# Intermittent Slow Cranking



## nbanwart (Jul 1, 2014)

I have a 05 GTO and lately it has a intermittent cranking problem where it turns over slowly and irregularly. Sometimes it cranks fine, sometimes it cranks slower and sometimes it cranks at a medium speed. The battery is a (newer) deep cycle marine battery. I took the car to advanced auto and had them check the battery, starter and alternator and they all came up clean. I did clean the battery terminals but it didn't help at all...any ideas?


----------



## svede1212 (Nov 1, 2005)

That's the problem with intermittents. If it doesn't do it at the time it will check out fine. What's the battery and what's the CCA of it? Check the starter relay and the connection points at the starter.
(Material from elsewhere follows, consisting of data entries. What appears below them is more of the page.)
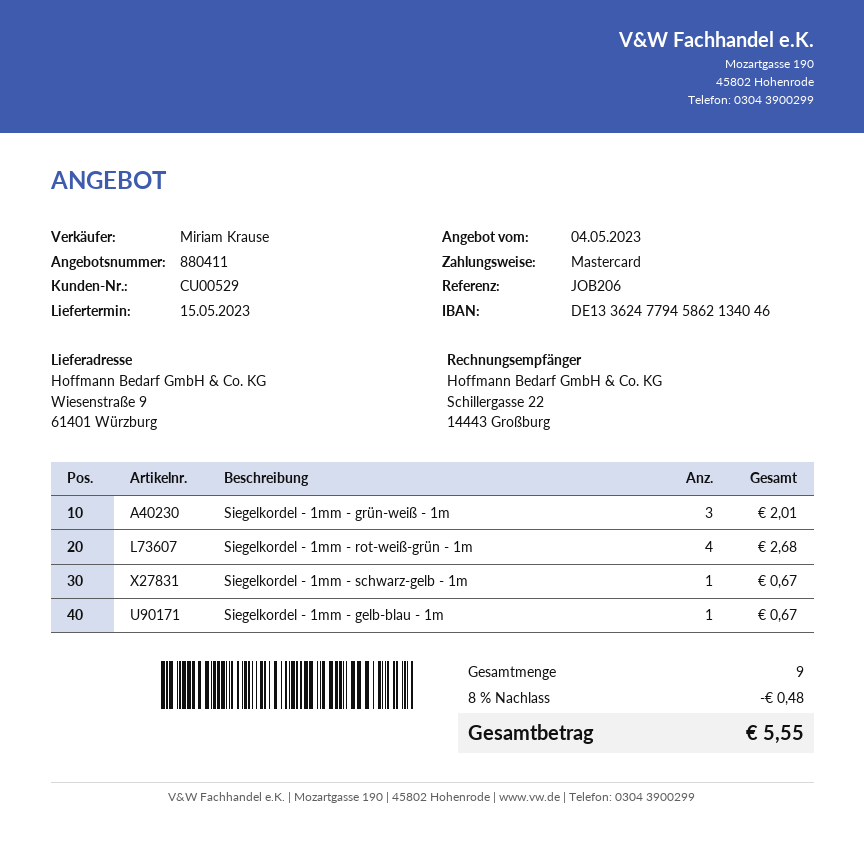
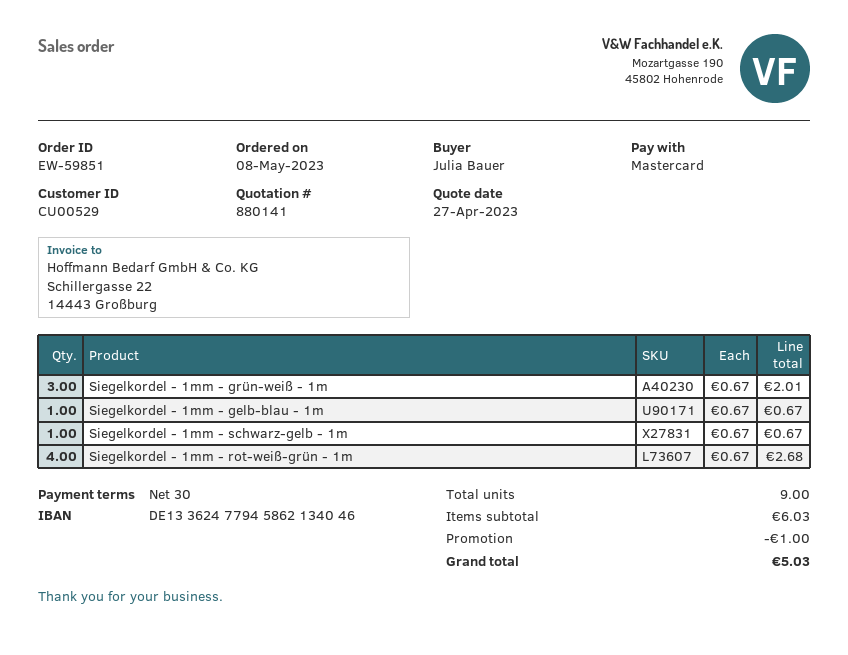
quote number: 880411 -> 880141
quote date: 2023-05-04 -> 2023-04-27
discount: 0.48 -> 1.00
total: 5.55 -> 5.03

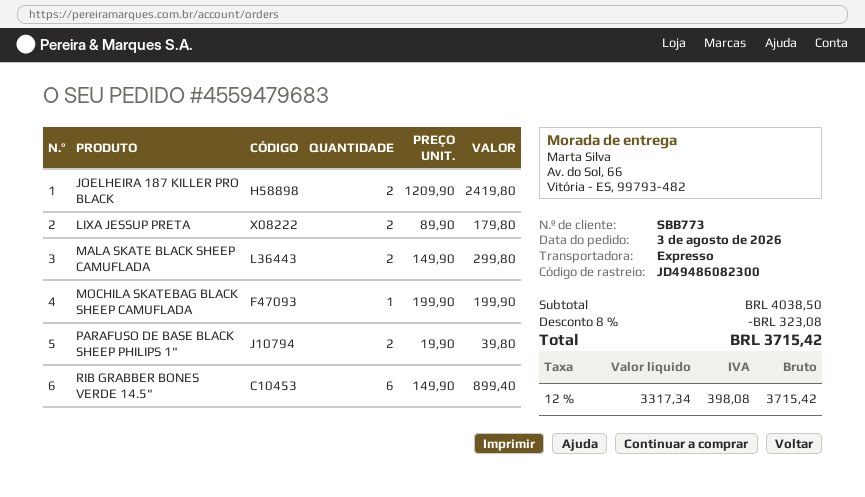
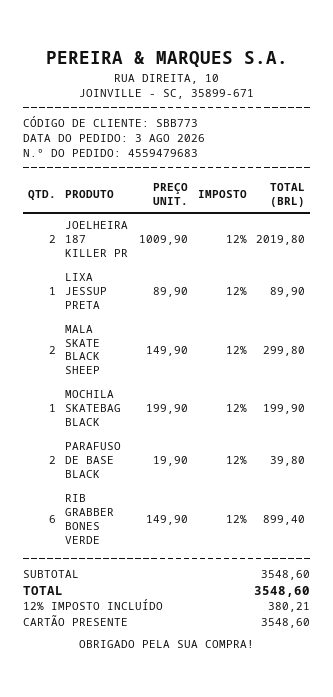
JOELHEIRA 187 KILLER PRO BLACK: 2 x 1209.90 = 2419.80 -> 2 x 1009.90 = 2019.80
LIXA JESSUP PRETA: 2 x 89.90 = 179.80 -> 1 x 89.90 = 89.90
subtotal: 4038.50 -> 3548.60
discount: 8% = 323.08 -> none
tax: 12% = 398.08 -> 12% = 380.21
total: 3715.42 -> 3548.60

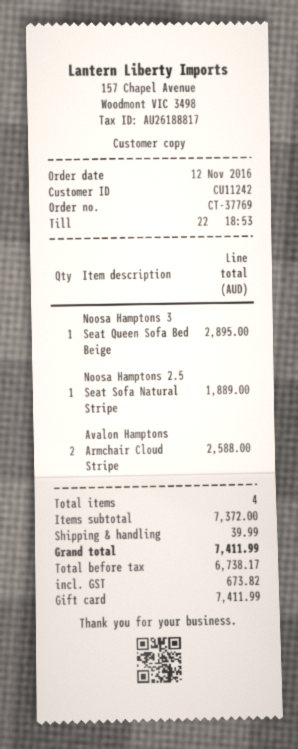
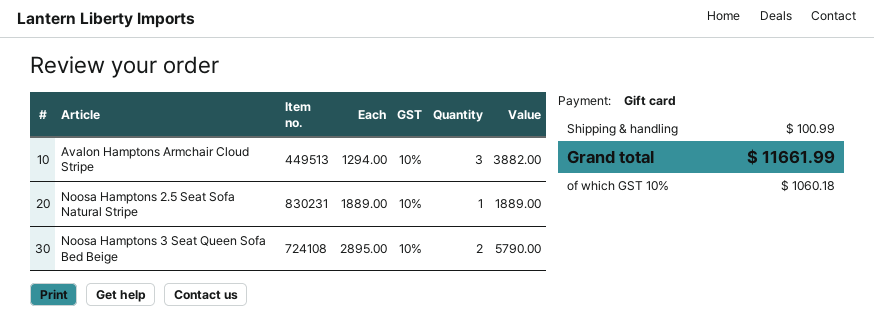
Noosa Hamptons 3 Seat Queen Sofa Bed Beige: 1 for 2895.00 -> 2 for 5790.00
Avalon Hamptons Armchair Cloud Stripe: 2 for 2588.00 -> 3 for 3882.00
shipping: 39.99 -> 100.99
tax: 673.82 -> 1060.18
total: 7411.99 -> 11661.99

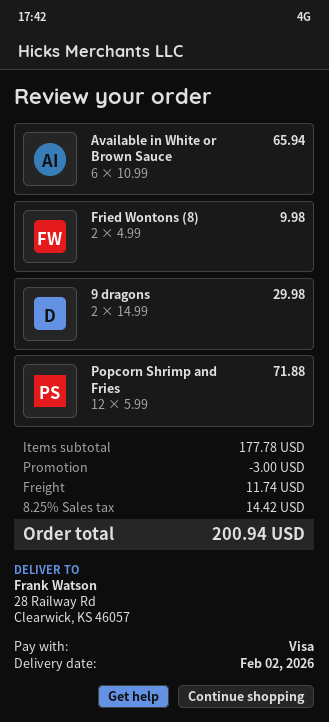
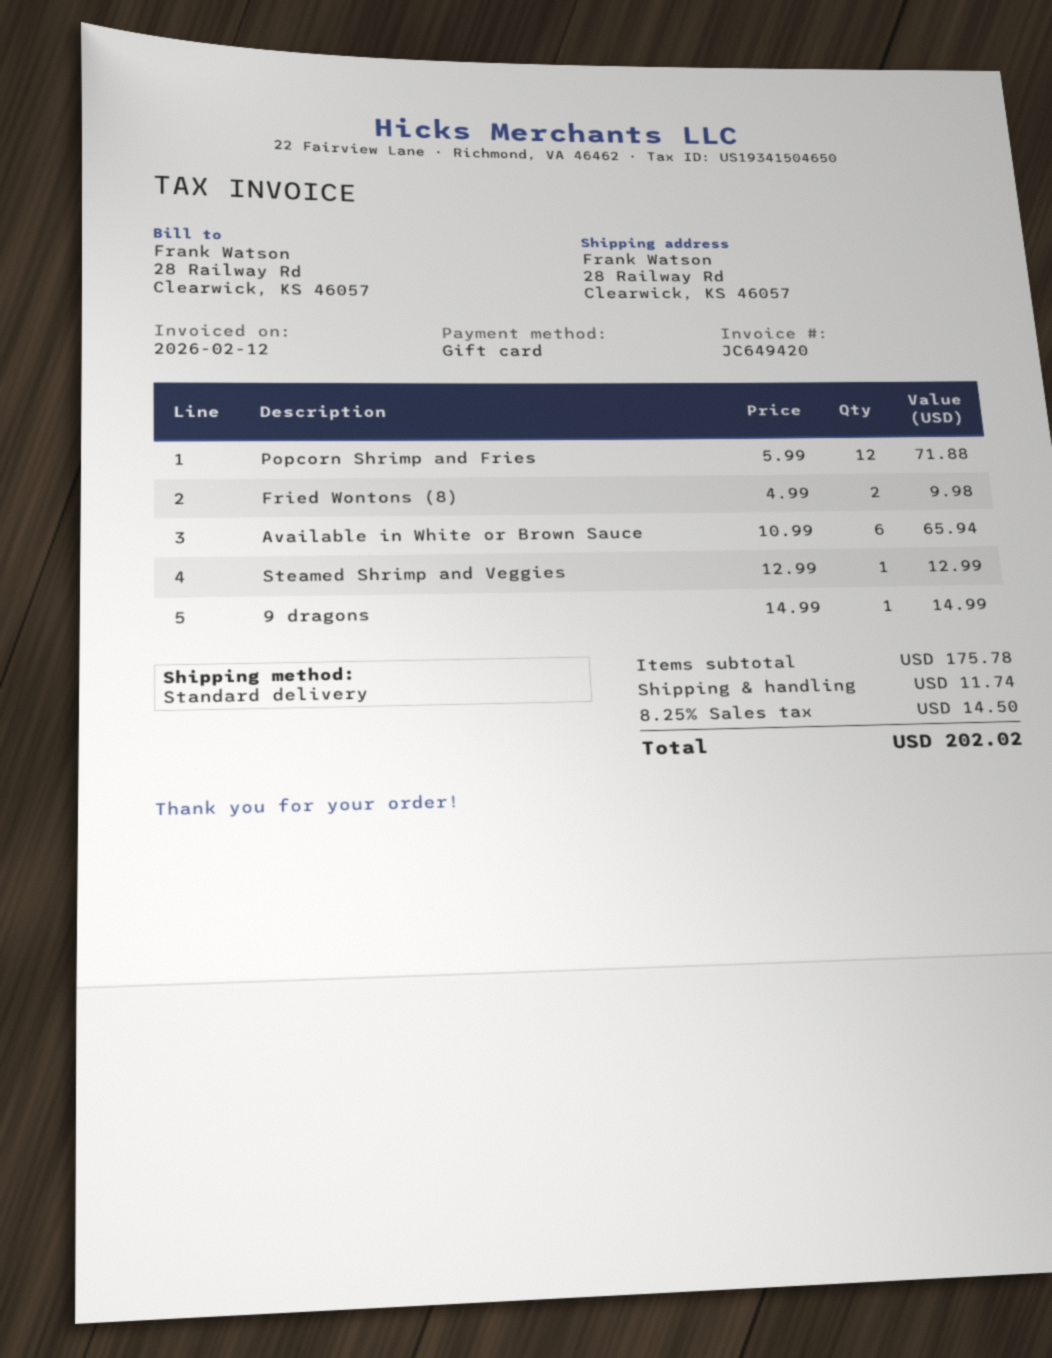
payment method: Visa -> gift card
9 dragons: 2 x 14.99 = 29.98 -> 1 x 14.99 = 14.99
Steamed Shrimp and Veggies: none -> 1 x 12.99 = 12.99
subtotal: 177.78 -> 175.78
discount: 3.00 -> none
tax: 8.25% = 14.42 -> 8.25% = 14.50
total: 200.94 -> 202.02

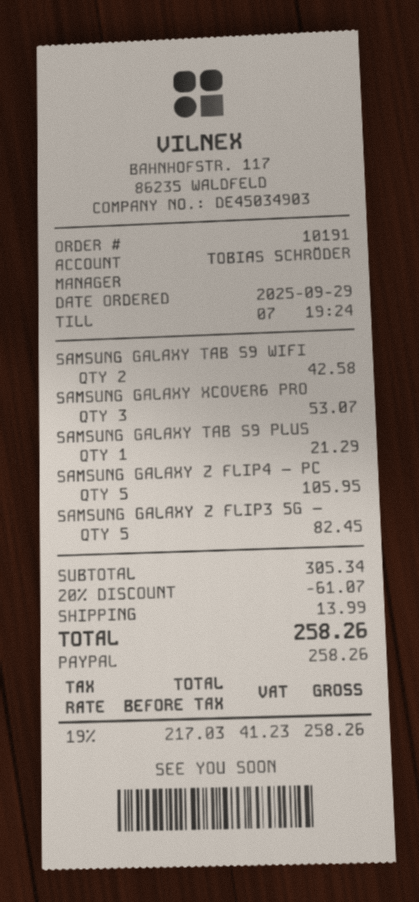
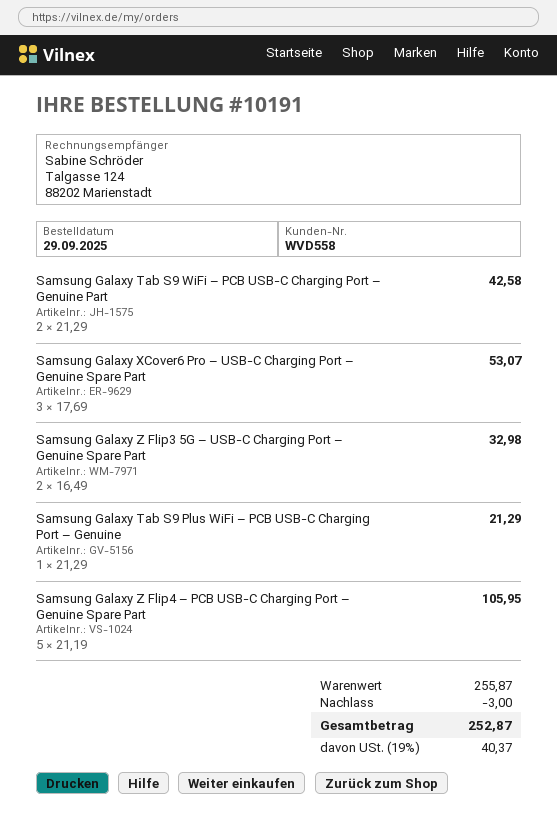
SAMSUNG GALAXY Z FLIP3 5G –: 5 for 82.45 -> 2 for 32.98
subtotal: 305.34 -> 255.87
discount: 61.07 -> 3.00
shipping: 13.99 -> none
tax: 19% = 41.23 -> 19% = 40.37
total: 258.26 -> 252.87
Battery or starter would be the first inclinations I'd have.


----------



## nbanwart (Jul 1, 2014)

I checked the battery and it was bone dry...I filled it up with distilled water and the problem went away for 4-5 starts but then came back. Does that indicate the battery is going bad?


----------



## svede1212 (Nov 1, 2005)

Could easily be. Batteries don't usually go dry so it may be hurt. Only one way to tell now. If it does it with some regularity see if you can borrow a battery from someone for a day or so.


----------